(Data excerpts)
──────────────────────────────

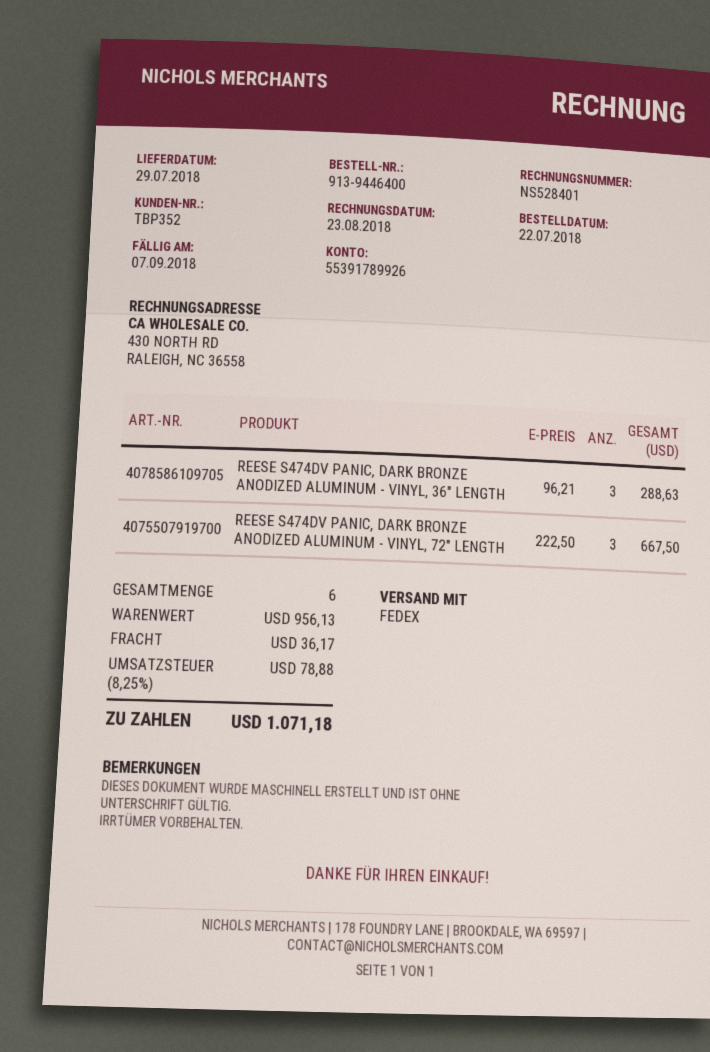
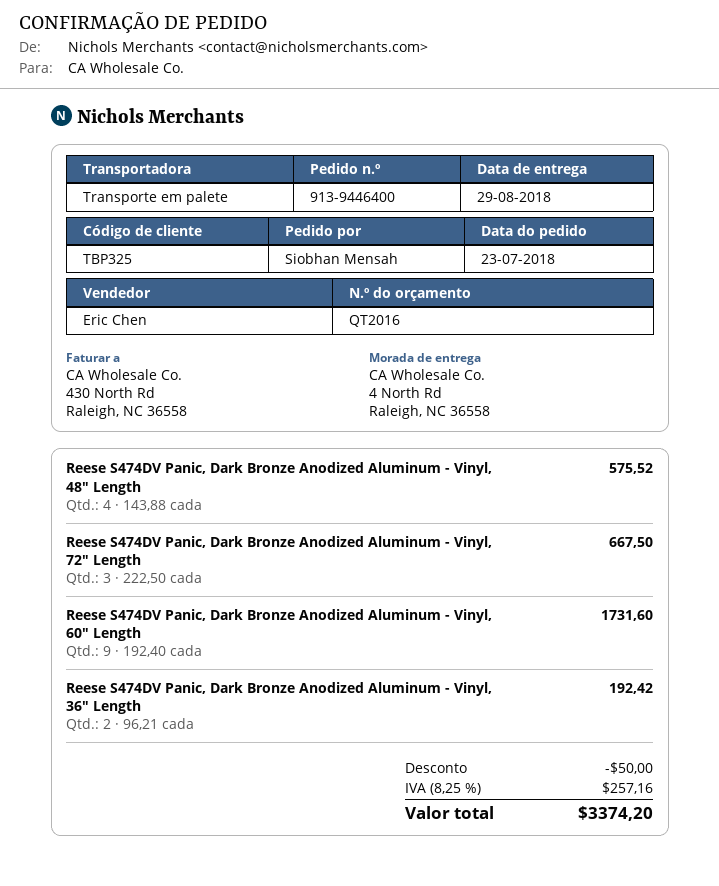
order date: 2018-07-22 -> 2018-07-23
delivery date: 2018-07-29 -> 2018-08-29
customer number: TBP352 -> TBP325
shipping method: FedEx -> pallet freight
REESE S474DV PANIC, DARK BRONZE ANODIZED ALUMINUM - VINYL, 36" LENGTH: 3 x 96.21 = 288.63 -> 2 x 96.21 = 192.42
Reese S474DV Panic, Dark Bronze Anodized Aluminum - Vinyl, 48" Length: none -> 4 x 143.88 = 575.52
Reese S474DV Panic, Dark Bronze Anodized Aluminum - Vinyl, 60" Length: none -> 9 x 192.40 = 1731.60
discount: none -> 50.00
shipping: 36.17 -> none
tax: 8.25% = 78.88 -> 8.25% = 257.16
total: 1071.18 -> 3374.20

──────────────────────────────

▸ Goal of the exercise:
Print only the lines from the first line of the data above through the one containing "discount: none -> 50.00", exactly as they are, with pictures omitted.

▸ Answer area:
order date: 2018-07-22 -> 2018-07-23
delivery date: 2018-07-29 -> 2018-08-29
customer number: TBP352 -> TBP325
shipping method: FedEx -> pallet freight
REESE S474DV PANIC, DARK BRONZE ANODIZED ALUMINUM - VINYL, 36" LENGTH: 3 x 96.21 = 288.63 -> 2 x 96.21 = 192.42
Reese S474DV Panic, Dark Bronze Anodized Aluminum - Vinyl, 48" Length: none -> 4 x 143.88 = 575.52
Reese S474DV Panic, Dark Bronze Anodized Aluminum - Vinyl, 60" Length: none -> 9 x 192.40 = 1731.60
discount: none -> 50.00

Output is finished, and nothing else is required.